Les violences sexuelles, arme de répression en Egypte

Selon la Fédération internationale des ligues des droits de l’Homme (FIDH), les violences sexuelles pratiquées par les forces de l’ordre égyptiennes contre les opposants et la société civile sont en hausse depuis la prise du pouvoir par l’armée, en 2013.

Dans un rapport accablant dévoilé mardi, la Fédération internationale des ligues des droits de l’Homme (FIDH) accuse la police et l’armée égyptiennes de commettre des violences, notamment sexuelles, contre les opposants politiques et la société civile, précisant que ces pratiques sont en hausse importante et inquiétante en Egypte depuis la prise du pouvoir par l’armée, en juillet 2013.

Le rapport accablant d’une trentaine de pages affirme que les violences sexuelles seraient devenues un « élément central de la répression » dans les commissariats et prisons, où les policiers et militaires violent en toute impunité. Avec un pic enregistré entre le 28 juin et le 7 juillet 2013, 186 femmes auraient été victimes de ces pratiques.

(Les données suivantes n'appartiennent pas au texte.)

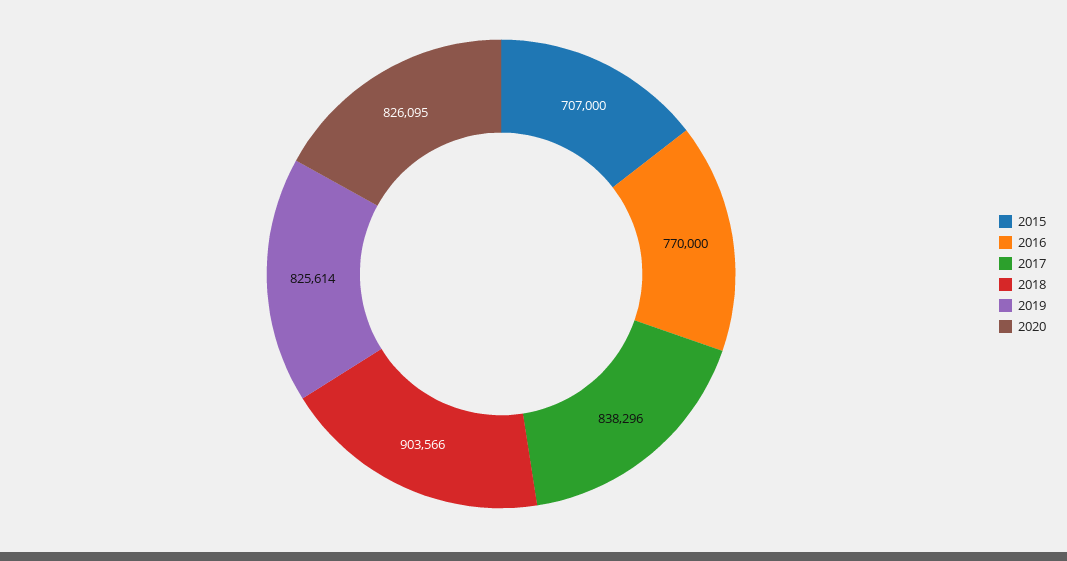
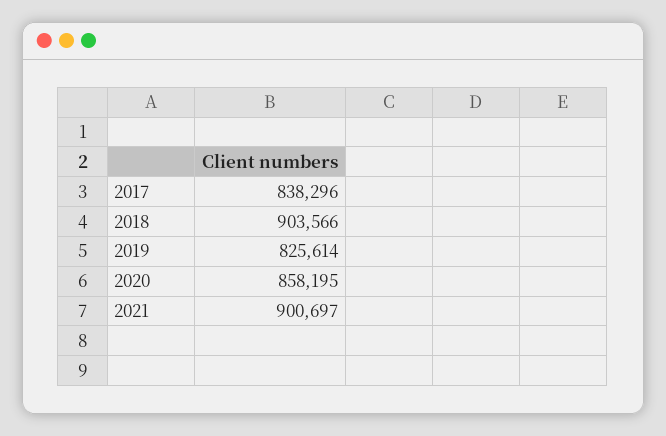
2015: 707000 -> none
2016: 770000 -> none
2020: 826095 -> 858195
2021: none -> 900697

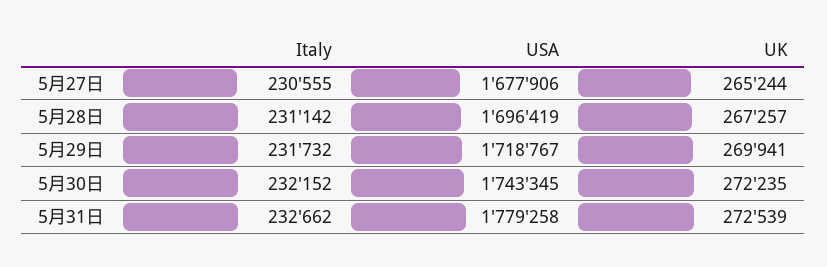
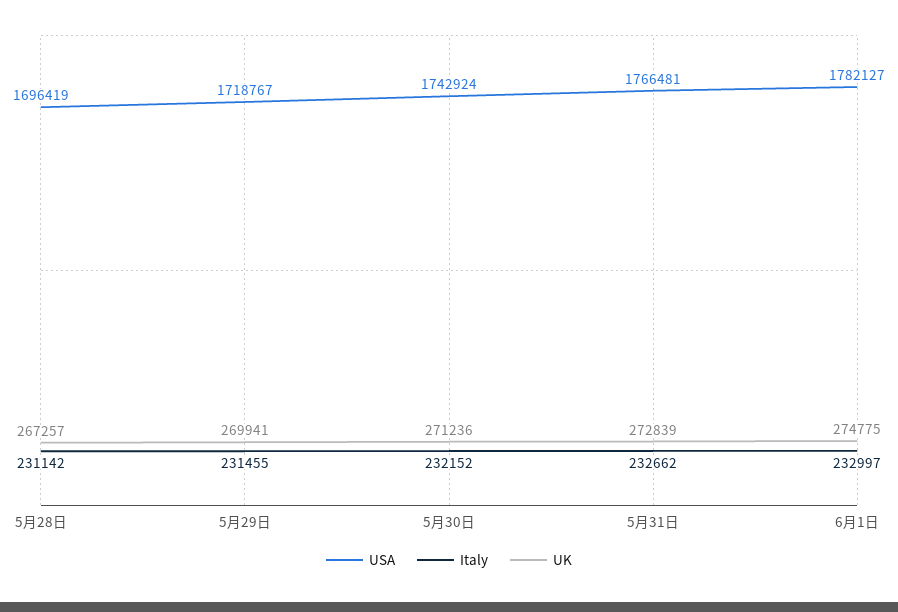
Italy, 5月27日: 230555 -> none
USA, 5月27日: 1677906 -> none
UK, 5月27日: 265244 -> none
Italy, 5月29日: 231732 -> 231455
USA, 5月30日: 1743345 -> 1742924
UK, 5月30日: 272235 -> 271236
USA, 5月31日: 1779258 -> 1766481
UK, 5月31日: 272539 -> 272839
USA, 6月1日: none -> 1782127
Italy, 6月1日: none -> 232997
UK, 6月1日: none -> 274775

Mais il n’y a pas que les femmes qui sont victimes, les opposants politiques, les proches des Frères musulmans et les homosexuels et transsexuels sont également ciblés.

Selon la FIDH, ces violences sexuelles qui suivent les arrestations, entrent dans le cadre de la répression pratiquée par le régime d’Abdel Fattah al-Sissi contre toute voix critique dans le but de réduire la société civile au silence. Ainsi, près de 40 000 arrestations ont été enregistrées, selon les ONG égyptiennes.

« La FIDH a documenté des cas de harcèlements sexuels, de viols anaux et vaginaux avec des objets lors de « tests de virginité », d’électrocution de parties génitales, ou encore de chantages sexuels perpétrés par la police ou du personnel de l’armée. Ces violences sont utilisées afin d’éliminer toute protestation publique, tout en légitimant les autorités comme garantes de l’ordre moral », dit le rapport.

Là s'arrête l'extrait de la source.